Рукомойник есть и во дворе, это удобно. Мою руки и вхожу в пристрой. С приходом тепла Степ и Ригер всегда ели на летней кухне, а в холода питались в комнате дяди. Зимняя кухня была крохотной. Очаг, разделочный стол и подвесной шкафчик с посудой занимали почти всё её пространство. Один человек там ещё помещался, а вот двое уже нет.
Ещё в доме имелись прихожая, короткий коридор, кладовая и погреб. Не герцогский замок, но многие и такого не имели. Дядька три года назад справил черепичную крышу вместо дранки и соорудил пристрой. Откуда деньги взял? Сие тайна великая есть. Ничего, я тут быстро со всем разберусь.
Своего колодца у них — теперь у нас — не было и нет, приходится таскать воду с уличного.
— Вкусно? — поинтересовался опекун, наливая на чугунную сковороду очередные порции теста. — Кувшин с вареньем открывай.
Хочу сказать, что оладьи просто божественные. Не потому, что Ригер знает какой-то удивительный кулинарный рецепт — всё проще и печальней — я последний год вообще перестал ощущать не только запахи, но и вкусы. Последствия интенсивной химиотерапии. Мне бы сейчас и корка хлеба амброзией обитателей Олимпа показалась.
— Нормально, дядь.
Степ ответил бы так, и я не стал ничего менять в устоявшейся между ним и дядькой манере общения.
— Ешь больше, а то даже лекарь говорит, что ты у меня худой. Я сейчас тоже перекушу, и на работу.
Ничего я не тощий. В самый раз для переходного возраста. Когда мальчишки вступают в пору отрочества, они резко начинают прибавлять в росте, из-за чего порой и выглядят похудевшими.
— Опять поздно придёшь? — задаю традиционный вопрос предшественника.

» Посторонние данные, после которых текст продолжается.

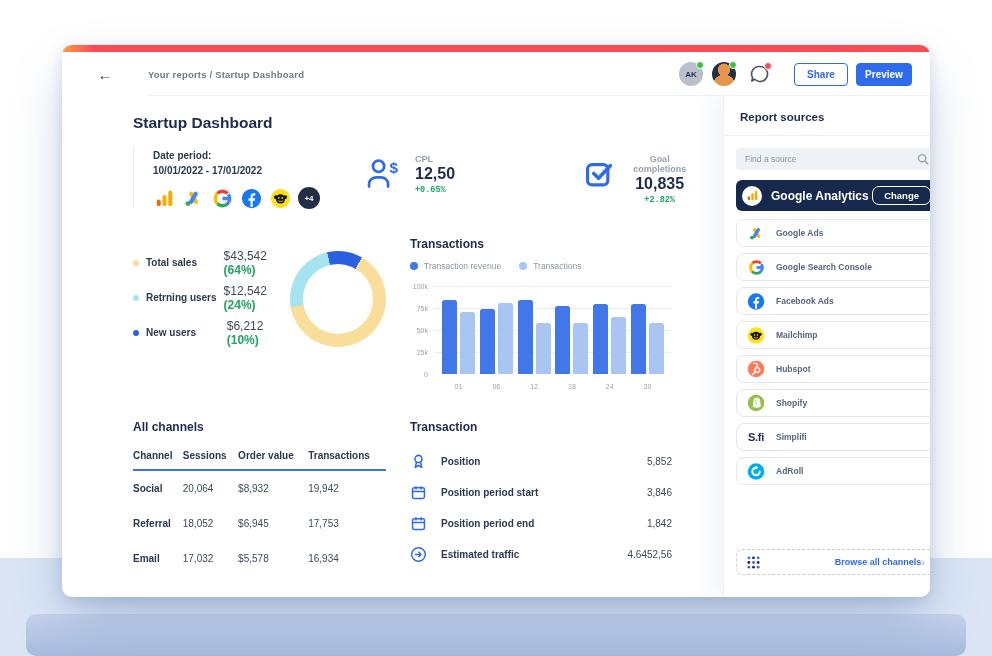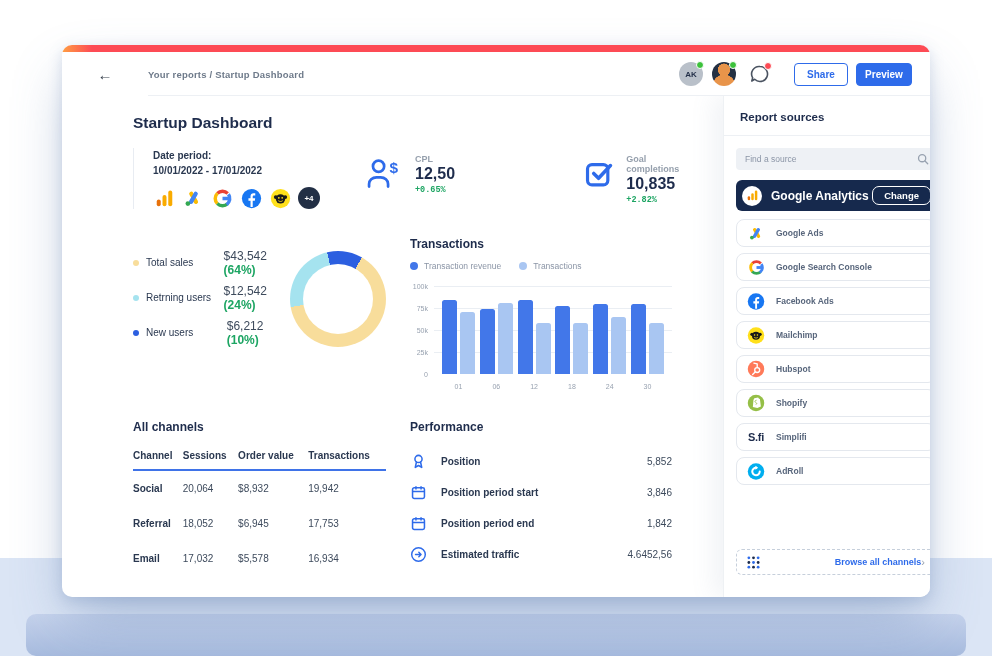"Goal completions" .metric-goal { text-align: none -> center }
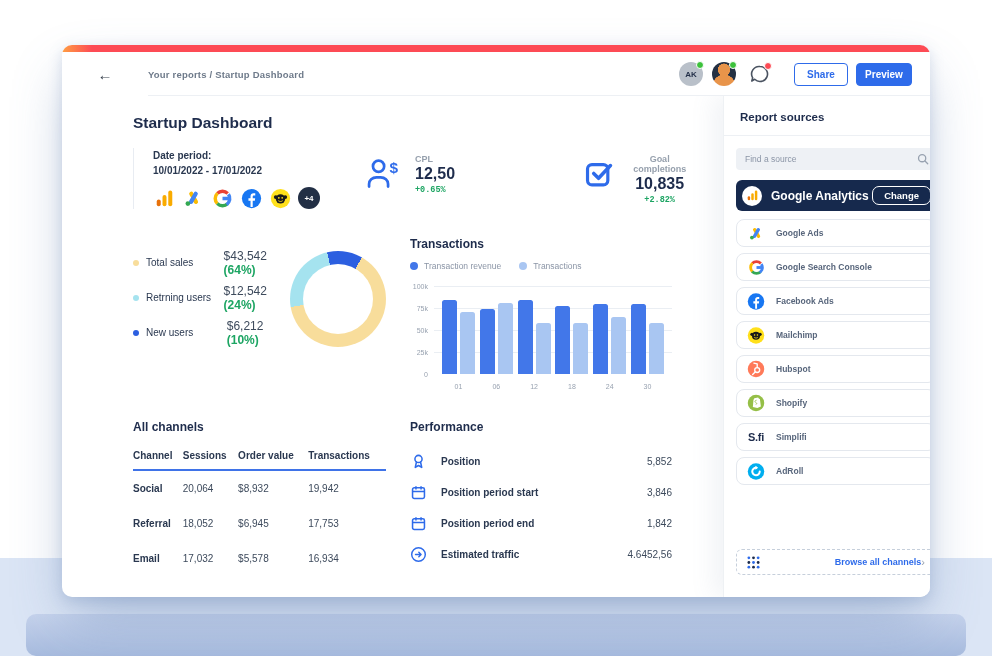"Total sales" .rev-label { font-weight: normal -> bold }
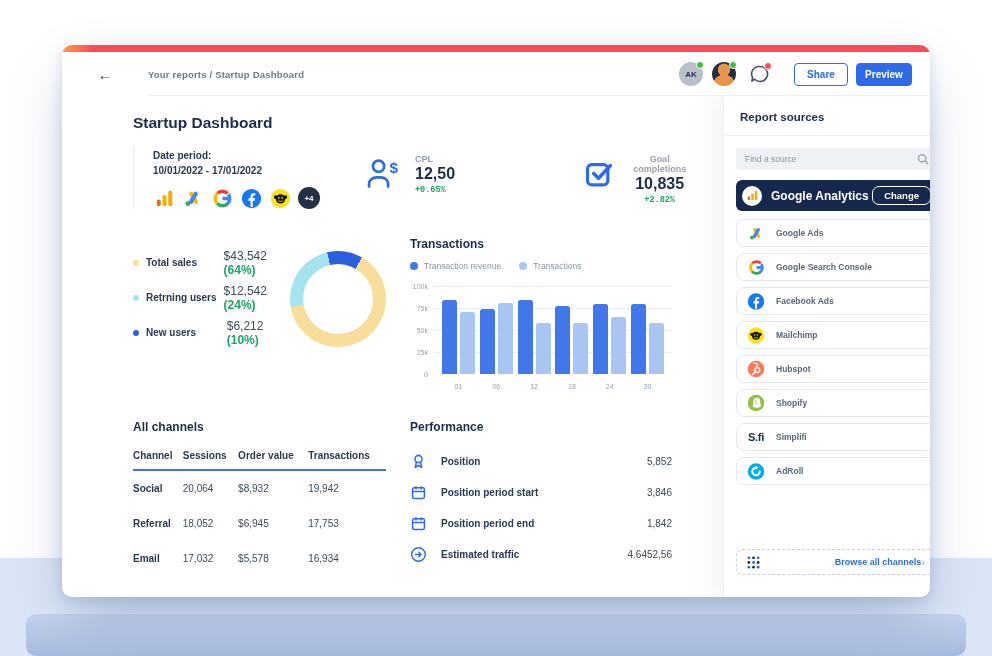"Performance" div.section-title { text: Performance -> Transaction }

— Сегодня даже позже обычного. — дядька снимает последние оладьи, ворошит угли под листом очага, чтобы быстрее догорели, садится напротив меня и наливает из кувшина себе в кружку молоко. — Сегодня будет восемь пар виргийских пленников, а в перерыве между их схватками наш любимый Филипп петь будет. Думаю, это надолго. Ты меня не жди, ложись спать.
В моём представлении амфитеатры — это помпезные сооружения вроде римского Колизея. Но место, где служил Ригер, напоминало, скорее, сельский стадион, только вместо футбольного поля засыпанная песком круглая площадка сотню ярдов в диаметре. Вокруг неё всего один ярус трибун в пять рядов скамей. Половину северной части занимают ложи знати с навесами и удобными сиденьями.
Под трибунами располагались подсобные помещения, клетки с животными, конюшня и камеры с военнопленными или преступниками, согласившихся сохранить жизни, а иногда и свободу за счёт убийства на арене своих товарищей в поединке, хищных зверей и быков. Или погибнуть от них самим.
Где-то там в лабиринтах под зрительскими местами и работал опекун. Степ никогда не интересовался, чем конкретно занимается Ригер, не стал спрашивать и я, хотя мне любопытно.
Проводив опекуна, быстро перемыл посуду тёплой водой — дядька позаботился нагреть — и хотел продолжить заниматься своим телом уже во дворике. Строения, стены забора и деревья позволяли выбрать площадку, на которой меня никто не увидит. Чуть позже намеревался всё-таки почитать учебники. Одно дело получить впечатления и знания из чужой памяти, а совсем другое пощупать самому руками, увидеть глазами, услышать, понюхать и попробовать.
Приступить к намеченному не получилось. С улицы донёсся заливистый свист и крики:
— Степ! Ты дома?!
Это Николас. Пожалуй, единственный друг, нет, даже не друг, а приятель моего предшественника.
Вообще, я понимаю сейчас, что воспитанник Ригера Вилта был глуповат. Не разумом, как раз мозги-то у него умели быстро соображать, а душой. Слишком много у сироты вдруг нашлось внутри чванства и эгоизма, за что жизнь его и наказывала.
В том бедняцком районе, где он проживал, родители не имели средств оплачивать учёбу своих детей. Степ же, как только дядька устроил его в школу, сразу загордился перед товарищами своих детских игр и даже стал стесняться появляться с ними на центральных улицах Неллера.
Мой предшественник старательно тянулся к одноклассникам, но в свою очередь уже те, дети из богатых особняков и состоятельных домов, свысока смотрели на мальчишку, живущего в убогом жилище, к тому же сироту, про мать которого злословили, что своего сыночка она нагуляла.